At 19, Alexander was introduced to Foster, a sort of rite of passage for the younger man.

“He had a studio on Woodward and a friend took me there. I was in awe of his work,” Alexander recalls. “He was a very friendly person. And like me, he was also gay, so that kind of opened up a door.”

Alexander, a columnist for the gay-interest newspaper, has written in that publication about Foster’s lack of recognition.

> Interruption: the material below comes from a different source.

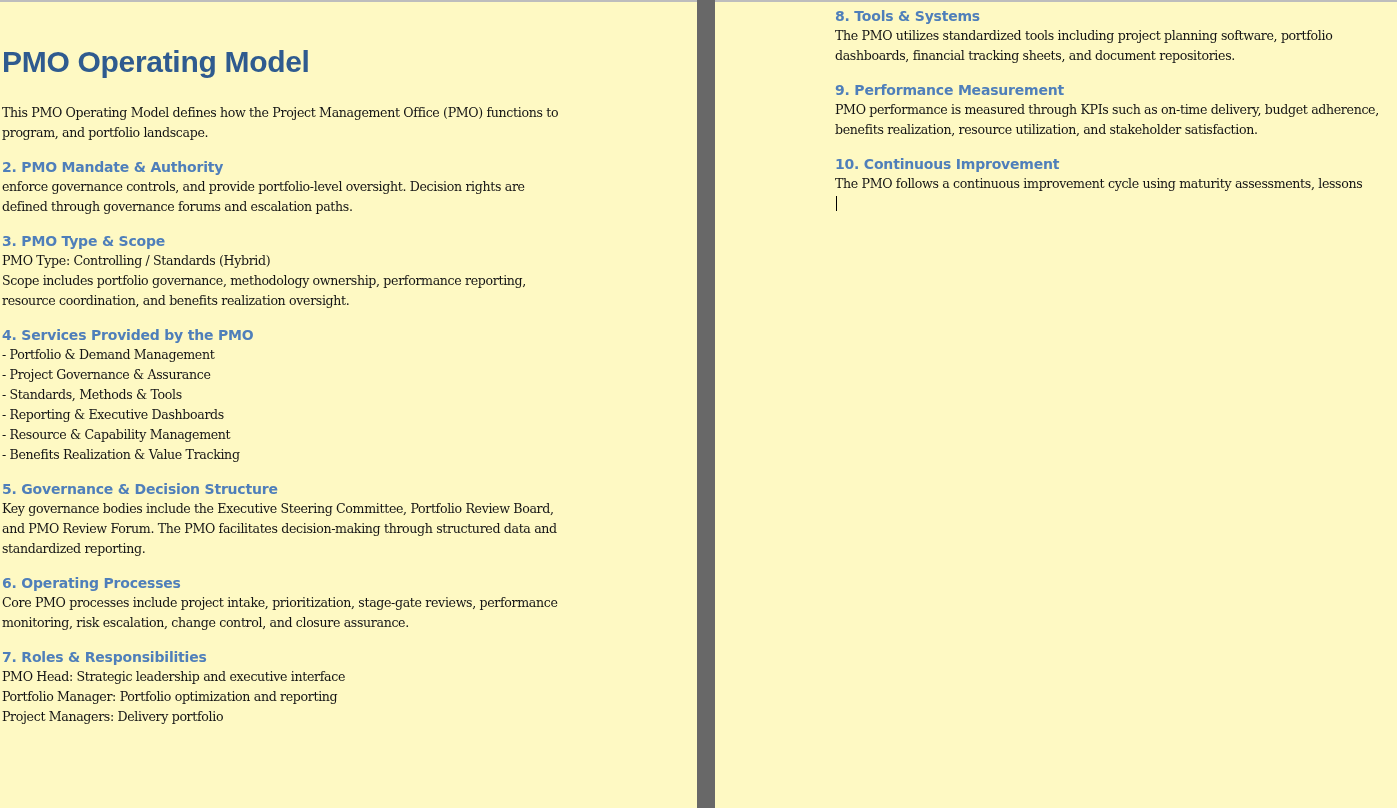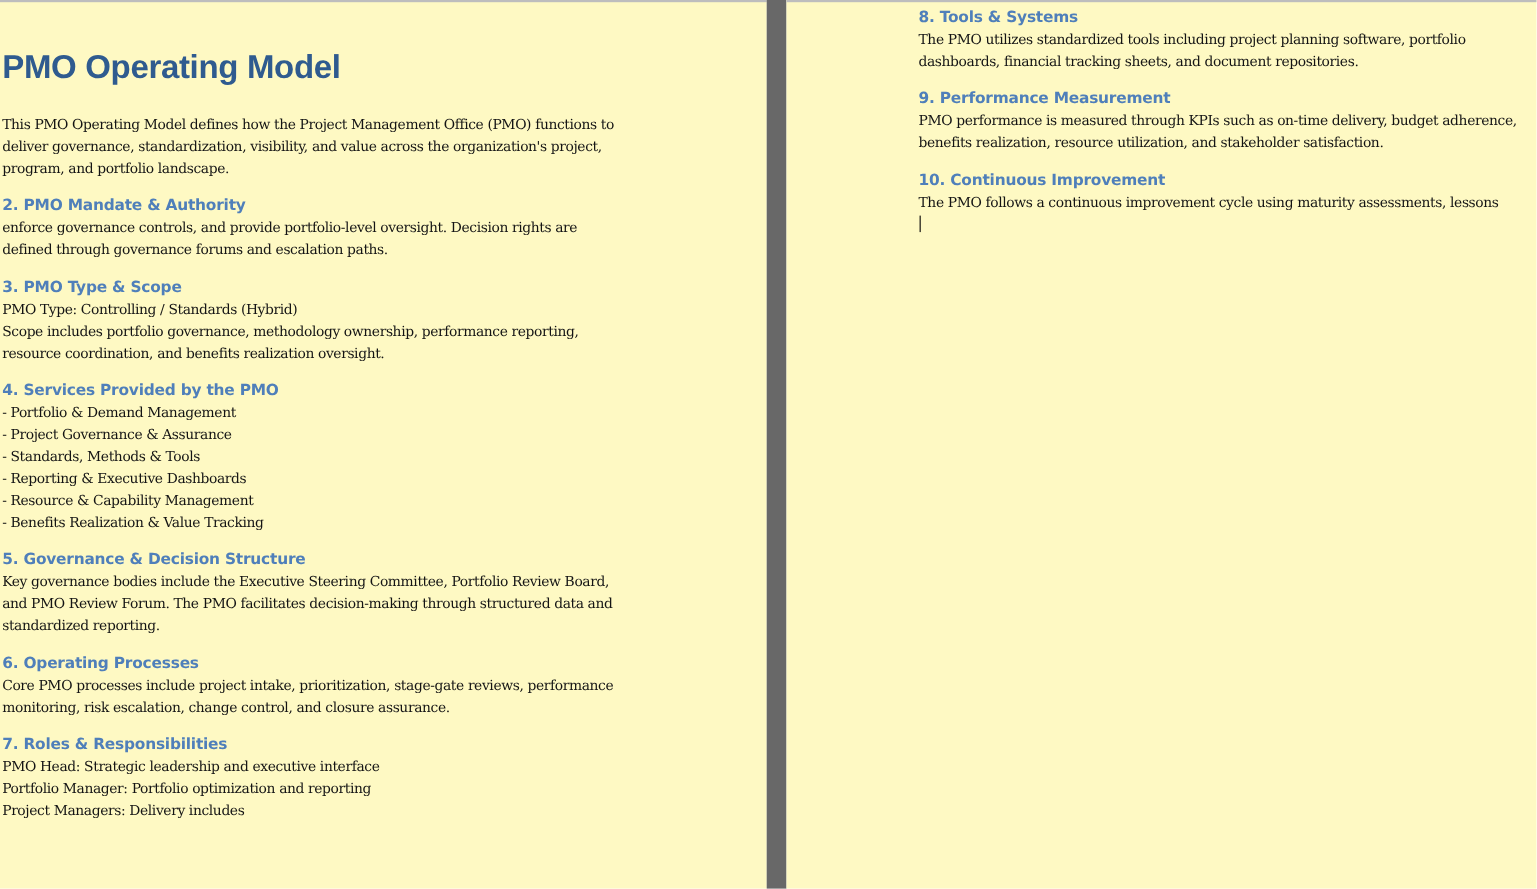"deliver governance, standardization," div.para { html: <div>deliver governance, standardization, visibility, and value across the organization's project,</div> -> none }
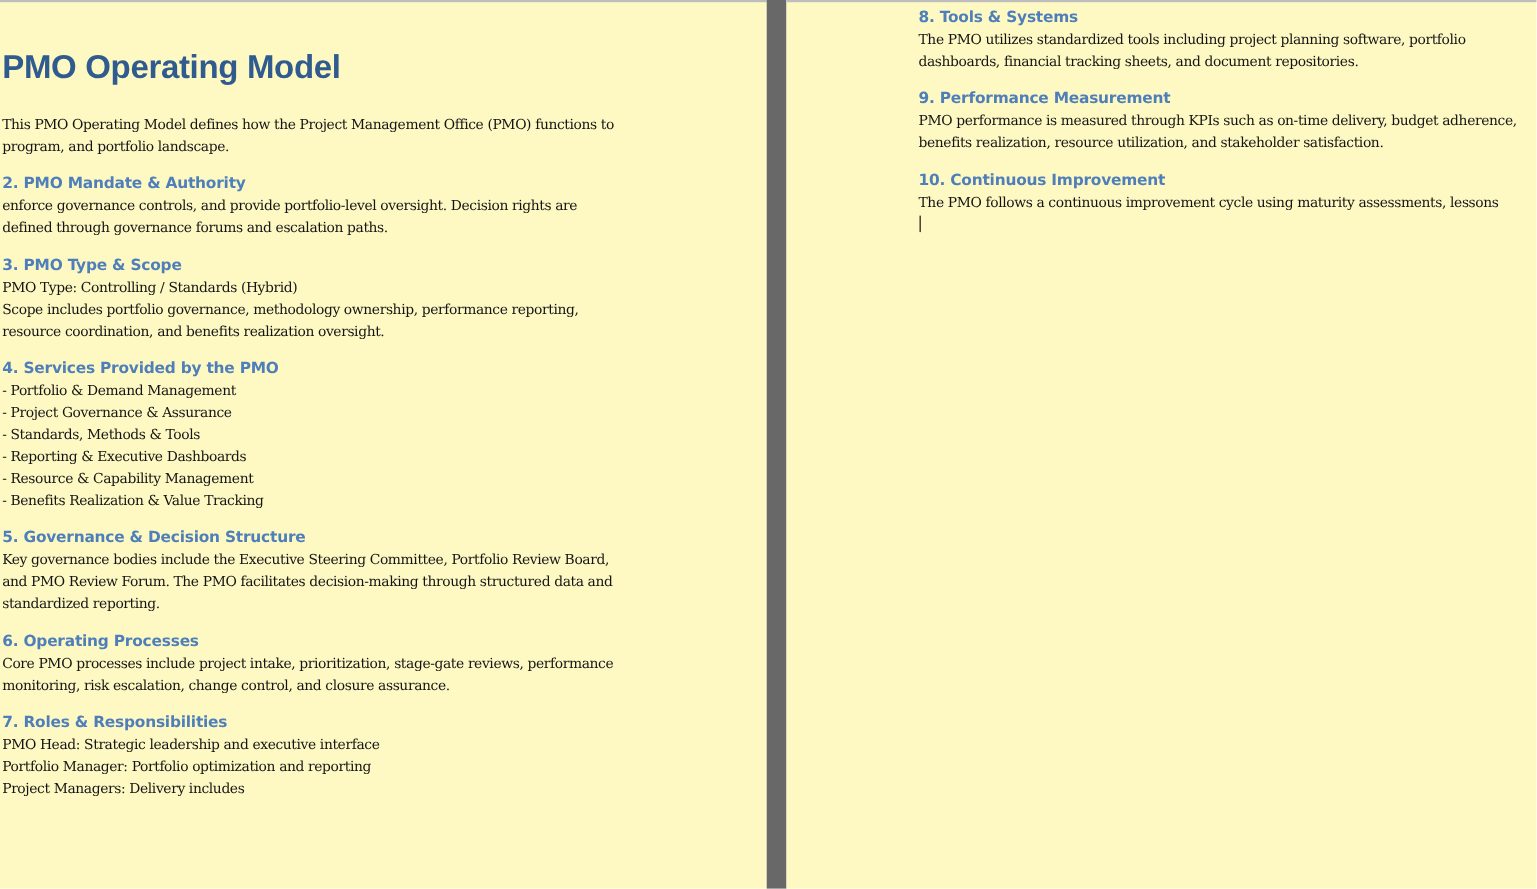"Project Managers: Delivery includes" div.para { text: includes -> portfolio }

Lemenu says Foster was frank about his sexual persuasion. “He told me early on that he was the gayest guy I’d ever meet,” Lemenu says. “But he was so much more than that. He was a great friend who happened to be gay.”

“LeRoy accepted what we as a society didn’t accept at that time, because he was homosexual,” McGee says. “Everything was in the closet back then. But he was just LeRoy, and that was beautiful. He was a beautiful human being.”

When Lemenu and Foster met, Foster was living in an abandoned theater on Livernois near McNichols. The theater served as his studio and living space. Because Foster was without transportation, Lemenu would pick him up there on the way to their teaching duties.

“It was one big room, and there was a little stage and odd sculptures and paintings in corners,” Lemenu remembers. “By the bed was a giant painting of (singer, actor, and activist) Paul Robeson that he had painted. I just loved that painting.”

Lemenu says Foster had been burned out of his previous home just before they met. The fire destroyed several of Foster’s paintings, but Lemenu says the artist was more upset by the loss of his cats.

Although Foster had an easygoing manner, Le-menu chuckles at the memory of an incident that ticked off Foster.

“He used to ask me to get him brownies, and I said, ‘You’ve got to be kidding me, LeRoy. You’ve got diabetes!’ I did it once, but I wouldn’t do it again, and that got him mad.”

At the end of his life, Foster’s diabetes would cost him the use of his legs — and for an artist, the ultimate cruelty: the loss of his sight.

“The last time I saw LeRoy was about a year before he died,” Alexander says. “He was paying a utility bill downtown and we chatted. Soon afterward, he went blind.”

“The end was so sad, with LeRoy confined to his bed, blind and unable to walk,” Lemenu recalls.

LeRoy Foster died in 1993, just before his 68th birthday.

Though Foster’s life was relatively brief, Lemenu says he enjoyed living and had few complaints.

Foster undoubtedly faced obstacles because of his race and sexuality, but Lemenu says his outlook remained sunny.

“He grew up poor, but he said he never thought of himself as poor,” Lemenu says. “He felt that he had everything he needed, including his imagination and his art. And he had friends. He didn’t feel that he was missing anything.”

Lemenu does have one regret, however.

“I don’t own any of his paintings,” he says ruefully. “We talked about exchanging art, but we never got around to doing it.”